See, apparently the 1394 TA ("Trade Association") has voiced its approval of a newly proposed technology "to allow FireWire devices to communicate wirelessly across UWB links." UWB is "Ultra Wide Band," in case you were wondering. And the technology in question was proposed by the WMA, aka the "WiMedia Alliance." Clear so far? Good. Because you can skip all the stuff about the slowness of the IEEE to set a standard and the MBOA taking matters into its own hands by "defining the basic MAC and PHY specifications" necessary to form a wireless FireWire PAL. (Whew.) All you need to know-- we think-- is that a bunch of bigwigs have agreed on a technical approach to transfer FireWire data wirelessly at a rate of "up to 480 Mbps," which is even faster than plain vanilla wired FireWire. Sure, there's no mention of range, and we're guessing that in practice it may not be quite as quick as the numbers imply, but this is still some very cool stuff nonetheless.

Now, we could go on and on about the applications of such a technology, such as DV camcorders that can play back video on the living room TV at full, uncompressed quality without needing to be plugged in, or maybe one of those long-rumored Mac tablets with enough bandwidth to act as a remote screen and input device for a base Mac and with a screen refresh rate fast enough that it might even work with a few modest action games. Instead, though, we have to tackle the name; "Wireless FireWire" ain't gonna cut it in the marketplace unless the whole world decides to get drunk and stay that way. "FireWireless" seems to have a growing following among the tech set, but something about it bugs us a little. Besides, isn't wireless FireWire just... well... Fire?

That might be hard to trademark, though. Hmmm.

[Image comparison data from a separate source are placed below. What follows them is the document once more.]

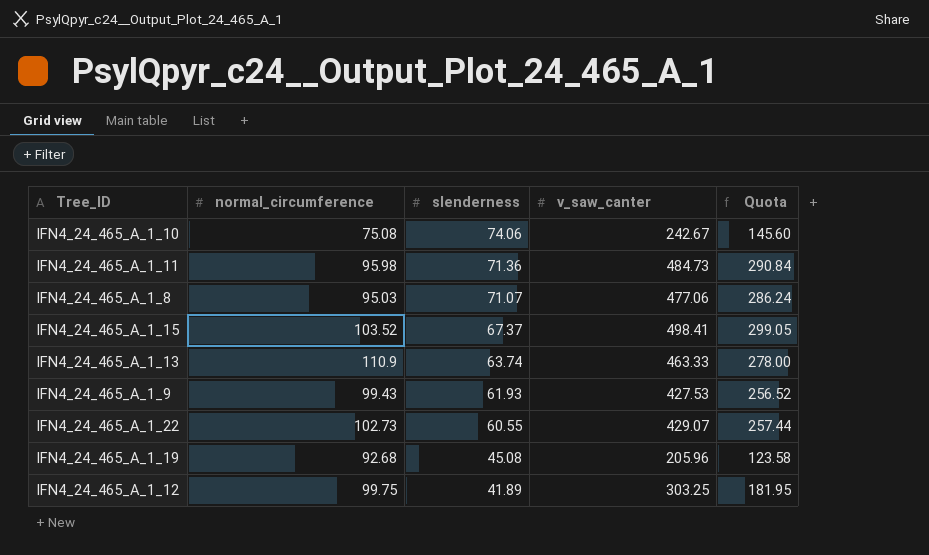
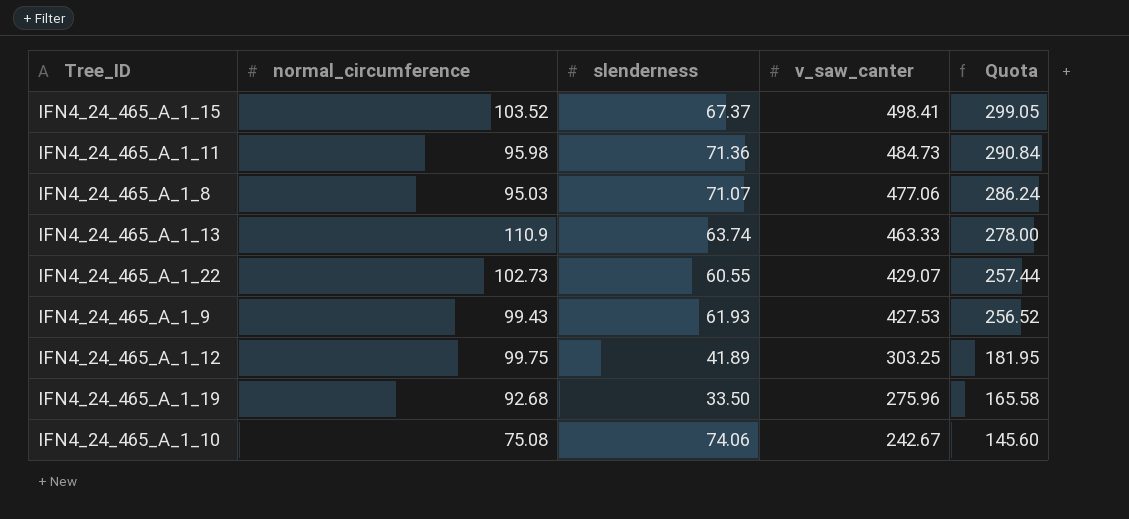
row order: slenderness descending -> v_saw_canter descending
IFN4_24_465_A_1_19 | slenderness: 45.08 -> 33.50
IFN4_24_465_A_1_19 | v_saw_canter: 205.96 -> 275.96
IFN4_24_465_A_1_19 | Quota: 123.58 -> 165.58

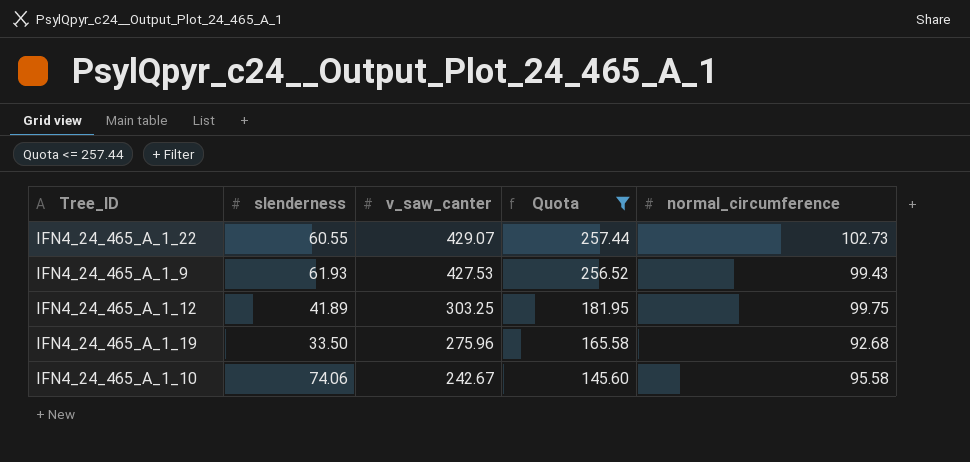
filter: none -> Quota <= 257.44
column normal_circumference | position: 2 -> 5
IFN4_24_465_A_1_10 | normal_circumference: 75.08 -> 95.58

Say, even though wireless FireWire will most likely be used more as a peripheral interconnect architecture than for all-purpose high-speed networking (IP over FireWire notwithstanding), maybe Apple should just stick with its AirPort series of product names. Let's see, now... if 11 Mbps was "AirPort" and 54 Mbps is "AirPort Extreme," what would wireless 480 Mbps be? May we suggest either "AirPort Absurd," "AirPort Insane," or "AirPort YourFaceWillMeltOff"? Our vote's for the last one... because it yields yet another acronym, and hey, who doesn't need more of those? AYFWMO forever!